Si el radiador se "bloquea" con hielo , la heladera enfria muy mal .

En algunos modelos de heladeras , el termostato-"automático" , tiene tres patas y una de ellas controla la resitencia.

En otros modelos queda en paralelo con los contactos del termostato , entonces al cortar ,  la resistencia trabaja en serie con el motor apagado (la resistencia consume muy poco).

- Ponele corriente a la resistencia sola y verificá que entibie. Si no entibia , reemplazala directamente. Si entibia , agregale dos cables con una lamparita de 5 Watts para "ver" su funcionamiento.

Saludos !


----------



## DAXMO (Sep 15, 2012)

Dos metros, usted me guia directamente donde debo ir  En cualquier momento la desarmo y pruebo, luego le comento.
Gracias. Saludos


----------



## sandro 100 (Oct 2, 2012)

hola soy nuevo en el foro, algo sé de heladeras, quizas lo hayas solucinado ya pero... sirve para los que leen. tu error pueden ser tres causas : 1 la mas comun al destapar vas a ver un contactor ese que esta arriba con cables azules y amarillos, medi si hay continuidad si la hay probala luego en frio (vaso con hielo)si no abre compra eso. 2) la resistencia es lo que en la foto se ve que entran dos pines negros, retirala es un caño con resistencia interna, proba continuidad o se puede solo unos seg directa a dos veinte. 3)el ducto que va hacia abajo se tapo y no permite circular el aire frio. esp que sirva


----------



## DOSMETROS (Oct 2, 2012)

*Sandro 100* bienvenido al Foro y gracias por tu aporte 

Saludos !


----------



## DAXMO (Oct 6, 2012)

Hola, de vuelta: antes que nada gracias por los aportes y bien venido nuevo forista.
Justo hoy la despongele de vuelta, asi que tiro mas o menos un mes, no tenia mucho hielo pero se hace una capa  en la entrada de abajo, es ahi donde es obstruye.
La verdad que no hice ninguna prueba, estoy decidido a conseguir esta semana la resistencia.., pero ahora que me decis asi, esa cajita que esta arriba del radiador (a la izquierda de la foto apoyada en el radiador, no el enchufe del gabinete) con los cuatro cables dos azules y dos amarillos, ahi que hay? (recien me avivo la podria haber desarmado). Vos decis que hay un contactor tipo rele?
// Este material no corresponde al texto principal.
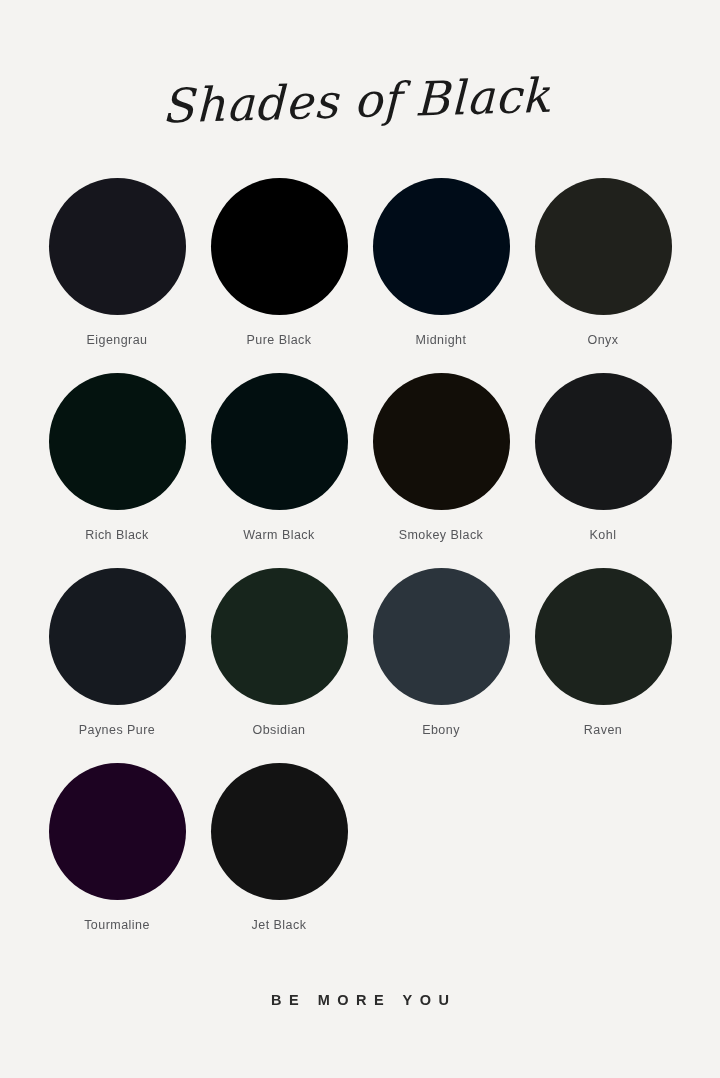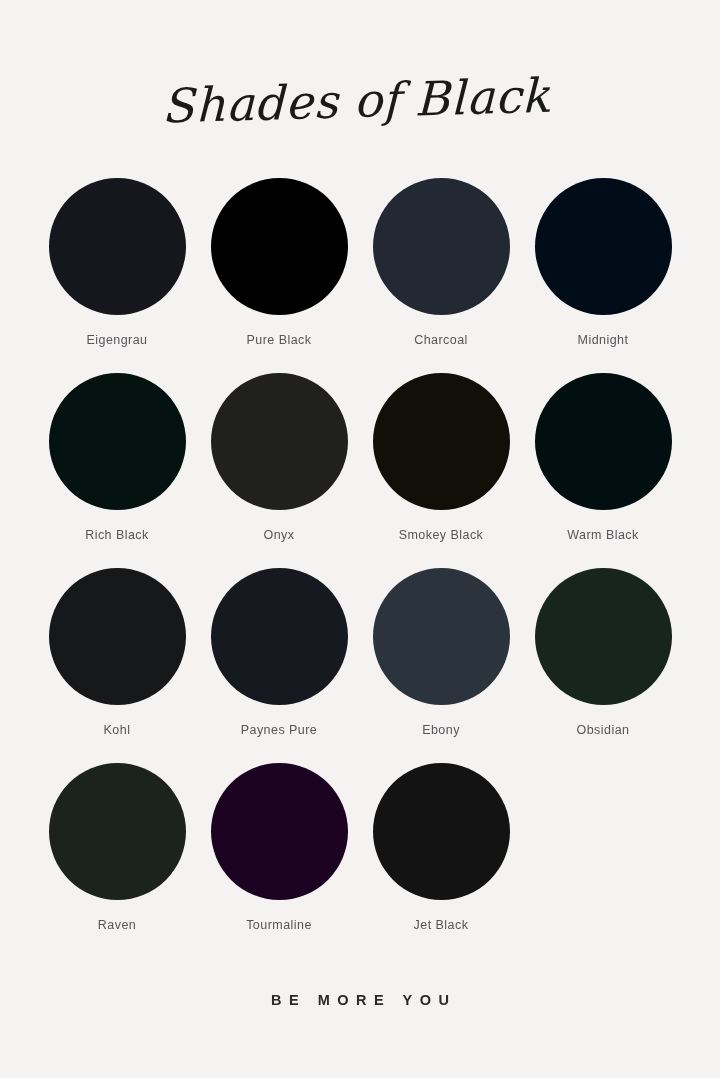--- a/index.html
+++ b/index.html
@@ -117,10 +117,6 @@
         <div class="dot-label">Pure Black</div>
       </div>
       <div class="swatch">
-        <div class="dot" style="background: rgb(34, 41, 50);"></div>
-        <div class="dot-label">Charcoal</div>
-      </div>
-      <div class="swatch">
         <div class="dot" style="background: rgb(0, 12, 24);"></div>
         <div class="dot-label">Midnight</div>
       </div>

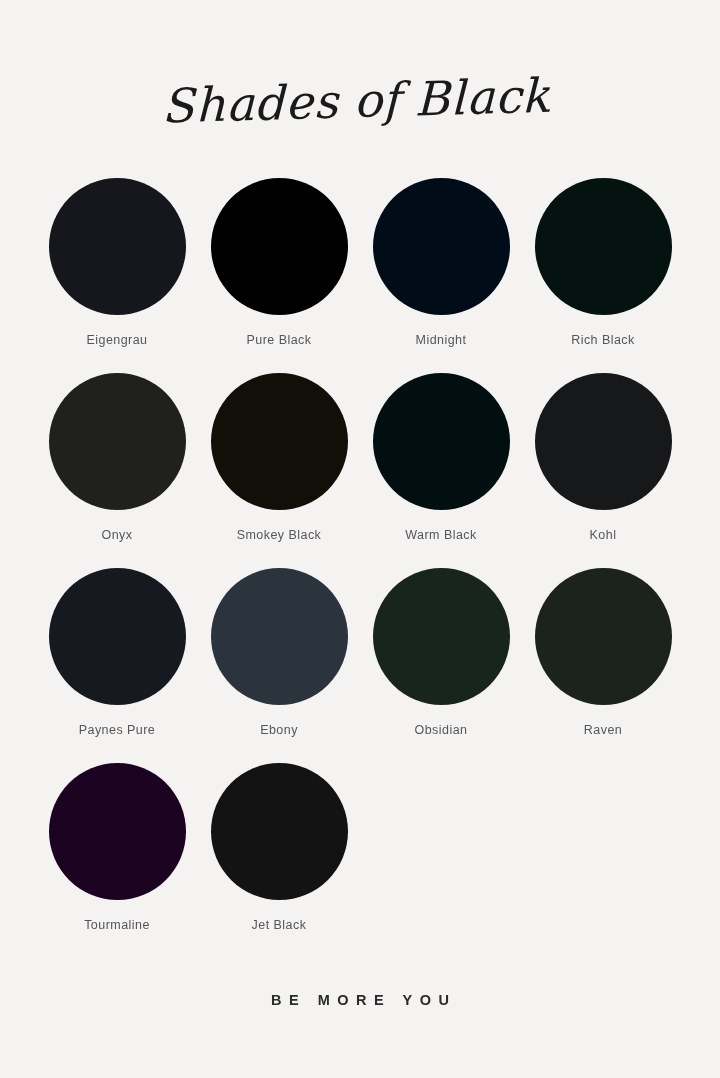--- a/index.html
+++ b/index.html
@@ -121,12 +121,12 @@
         <div class="dot-label">Midnight</div>
       </div>
       <div class="swatch">
+        <div class="dot" style="background: rgb(32, 33, 28);"></div>
+        <div class="dot-label">Onyx</div>
+      </div>
+      <div class="swatch">
         <div class="dot" style="background: rgb(4, 19, 15);"></div>
         <div class="dot-label">Rich Black</div>
-      </div>
-      <div class="swatch">
-        <div class="dot" style="background: rgb(32, 33, 28);"></div>
-        <div class="dot-label">Onyx</div>
       </div>
       <div class="swatch">
         <div class="dot" style="background: rgb(18, 14, 8);"></div>

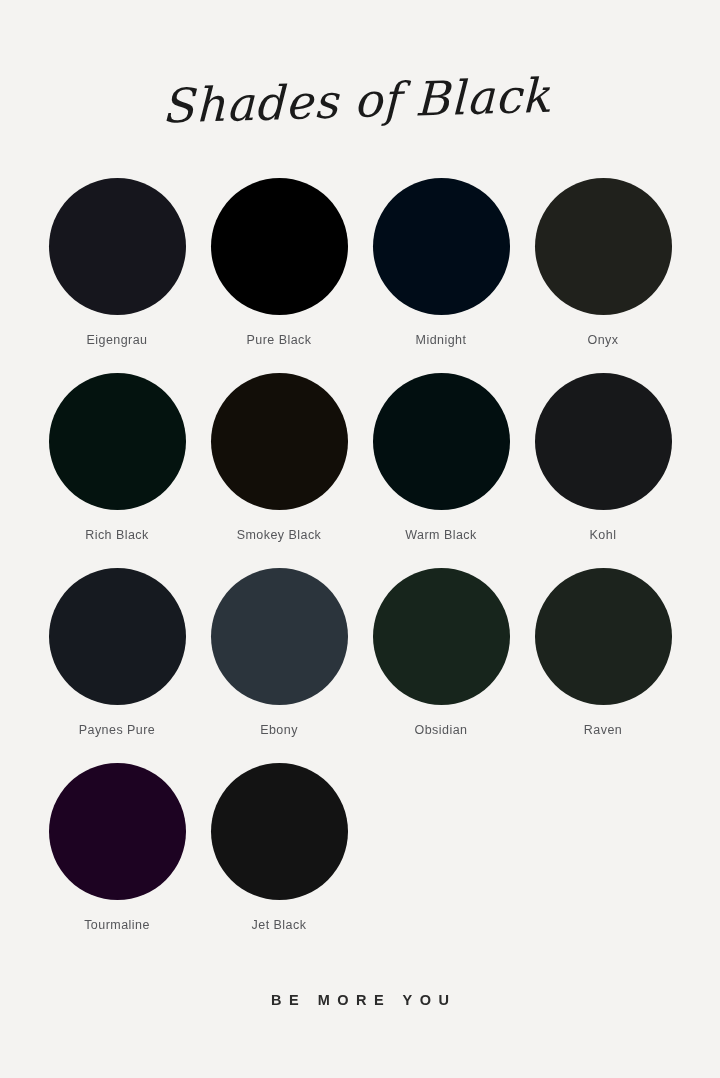--- a/index.html
+++ b/index.html
@@ -129,12 +129,12 @@
         <div class="dot-label">Rich Black</div>
       </div>
       <div class="swatch">
+        <div class="dot" style="background: rgb(2, 15, 16);"></div>
+        <div class="dot-label">Warm Black</div>
+      </div>
+      <div class="swatch">
         <div class="dot" style="background: rgb(18, 14, 8);"></div>
         <div class="dot-label">Smokey Black</div>
-      </div>
-      <div class="swatch">
-        <div class="dot" style="background: rgb(2, 15, 16);"></div>
-        <div class="dot-label">Warm Black</div>
       </div>
       <div class="swatch">
         <div class="dot" style="background: rgb(23, 24, 26);"></div>

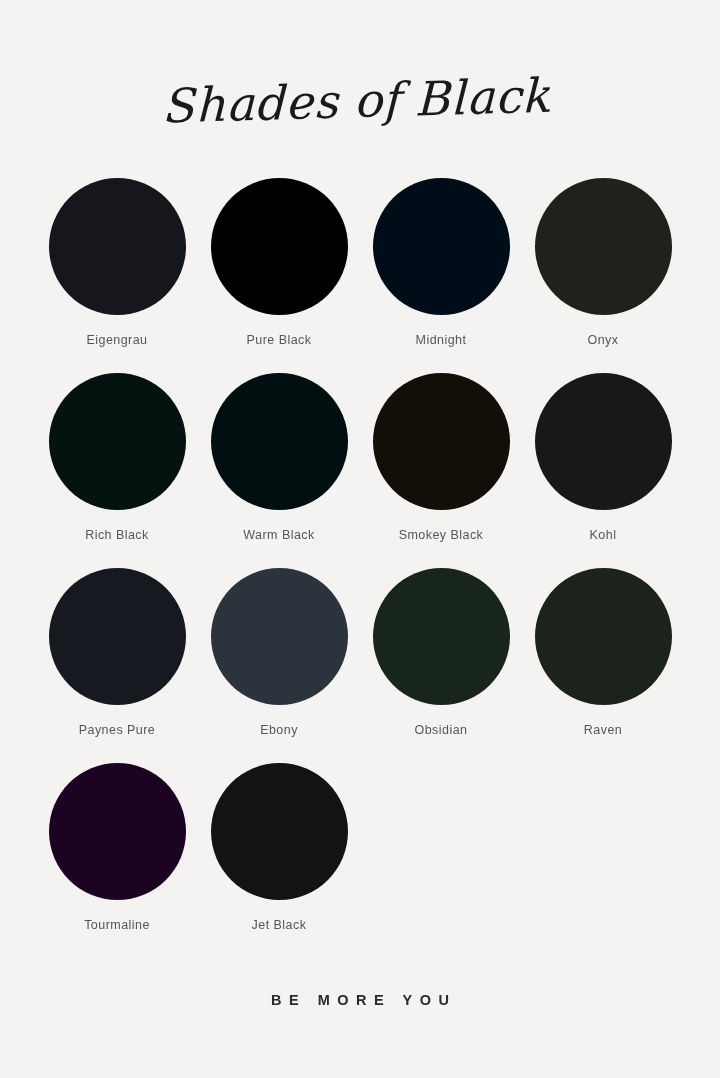--- a/index.html
+++ b/index.html
@@ -145,12 +145,12 @@
         <div class="dot-label">Paynes Pure</div>
       </div>
       <div class="swatch">
+        <div class="dot" style="background: rgb(23, 37, 28);"></div>
+        <div class="dot-label">Obsidian</div>
+      </div>
+      <div class="swatch">
         <div class="dot" style="background: rgb(43, 52, 60);"></div>
         <div class="dot-label">Ebony</div>
-      </div>
-      <div class="swatch">
-        <div class="dot" style="background: rgb(23, 37, 28);"></div>
-        <div class="dot-label">Obsidian</div>
       </div>
       <div class="swatch">
         <div class="dot" style="background: rgb(28, 35, 29);"></div>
Por ahi esta pegoteado; porque la resistencia me da continuidad.

Saludos y gracias.


----------



## DAXMO (Oct 15, 2012)

Lo atamo con alambre...
Estuve investigando bastante y resulta que este modelo no tiene ni reloj, ni bimetalico: es con plaqueta, sensores... pero siempre se llega al mismo resultado, hace lo mismo que las otras.
Asi que la vengo siguiendo cada tanto la corro y miro el recipiente para ver si tiene algo de agua
Pero la abri y descubri que en general el evaporador esta limpio salvo la parte de abajo y un costado que son justamente lugares criticos, esto lo hice porque me doy cuenta que puedo tener estos problemas porque se corta mucho la luz ultimamente, lo que hace creo que el hielo se derrita un poco y se cristalice en el evaporador.
No obstante ahora se que la heladera tiene un proceso de descongelamiento cada entre 4 o 10 horas masomenos, contrariamente yo pensaba que lo hacia cuando cortaba el termostato...no.
Asi que procedi a darle corriente a la resistencia y funca bien, calienta lindo y parejo: y ahi el segundo descubrimiento, por algun motivo quizas cuando al principio quedo abierto el freezer toda una noche, puede ser, resulta que la resitencia no hacia contacto con el evaporador en varios lugares mas que nada abajo de todo que es donde se juntaba una panza de hielo grueso. Por algun motivo se deformo alguno de los dos elementos, asi que con la ayuda y super delicadamente de un destornillador finito y alambre de cobre la fui llevando a hacer contacto lo mejor posible con el radiador en esos lugares.
Y ahora esta andando, espero que sea eso, ya que durante estos dias averigue en un par de casas de repuestos de linea blanca y no hay ni remotamente repuestos de esa marca ni para adaptar o inventar nada.
Saludos, comentare.


----------



## DOSMETROS (Oct 15, 2012)

Bueno , por lo menos la vas llevando y entendiendo , hace algunos años había una que tenía un timer de descongelado nocturno , que había que "poner en hora"  , encima estaba "escondido" al lado de la bocha.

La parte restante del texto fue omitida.